Or perhaps, more importantly, should I trust you because you are a lawyer?

This T-shirt popped up as a promotion in our paper’s Twitter feed this morning.  As of 10 a.m., the website says 35 have been purchased.  The description of the shirt even says, “Are you a lawyer? Then people better trust you. Wear this shirt with pride!”

I see this T-shirt being worn for two reasons: by a lawyer who’s wearing it to be funny (ha ha, I’m a lawyer and my shirt says so!) or by a non-lawyer who’s also wearing it to be funny (ha ha, I’m not a lawyer, but people trust lawyers, so you should trust me when I tell you to …)

We – the general public – should trust lawyers because these men and women have dedicated time and resources to learning the law. They are a small group of people that we can turn to when we have a serious problem: divorce, an arrest, being sued by someone, etc. We expect them to know what they are doing. We TRUST them to know what they are doing. That’s why they get paid the big bucks, right?

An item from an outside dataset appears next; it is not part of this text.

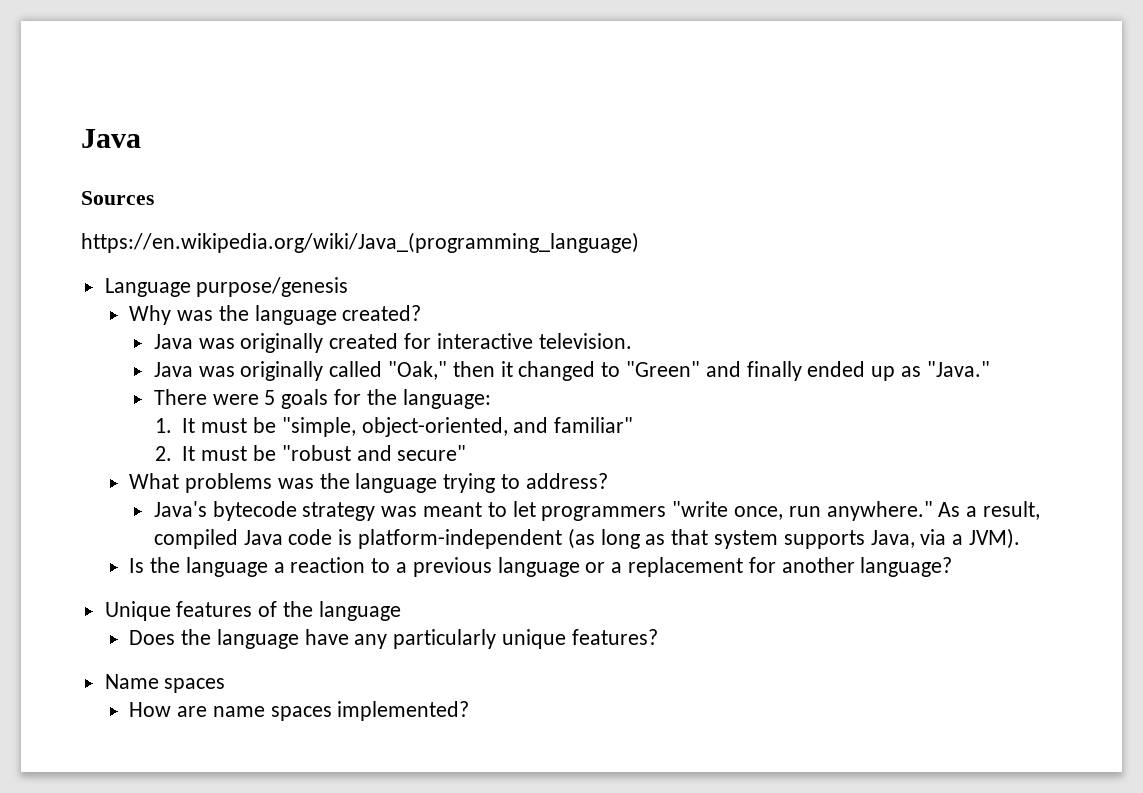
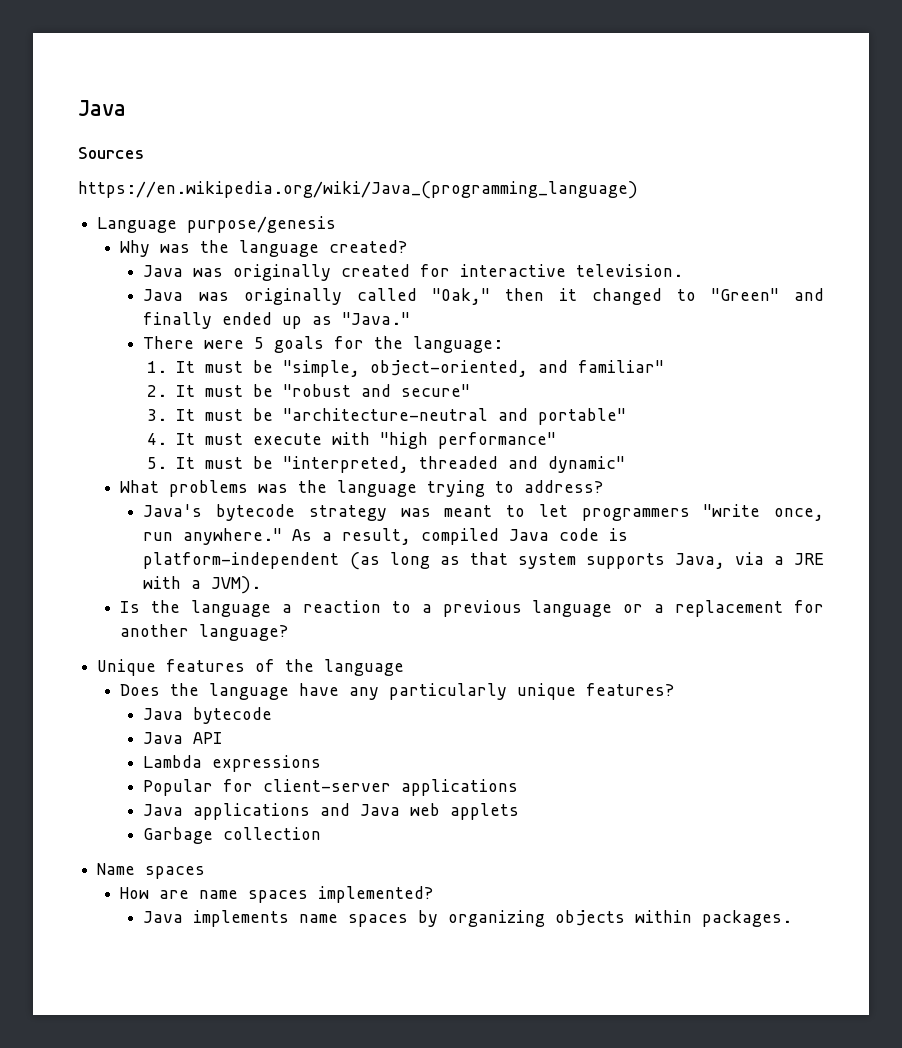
(467, 453) none -> [147,408,627,425] [147,432,557,449] [147,456,626,473] // 3. It must be "architecture-neutral and portable" // 4. It must execute with "high performance" // 5. It must be "interpreted, threaded and dynamic"
(964, 539) none -> [793,553,824,565] [143,576,202,589] JRE with a
(658, 637) none -> [143,707,273,724] [143,732,224,744] [143,755,322,772] [143,779,519,796] [143,803,520,820] [143,827,322,844] // Java bytecode // Java API // Lambda expressions // Popular for client-server applications // Java applications and Java web applets // Garbage collection
(470, 711) none -> [143,910,793,927] // Java implements name spaces by organizing objects within packages.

But sometimes, just as in every profession (Hello, Jayson Blair), there are bad apples who cause us to second guess or bad mouth attorneys. There are attorneys who take advantage of their clients, only look out for themselves, and abuse their positions of trust. They become the inspiration for bad lawyer jokes.

But I know – and I hope the general public realizes – that these few bad apples aren’t representative of the legal profession. The majority of attorneys are out there working hard and earning the trust of their clients.

So wear this T-shirt with pride, lawyers. I trust you will.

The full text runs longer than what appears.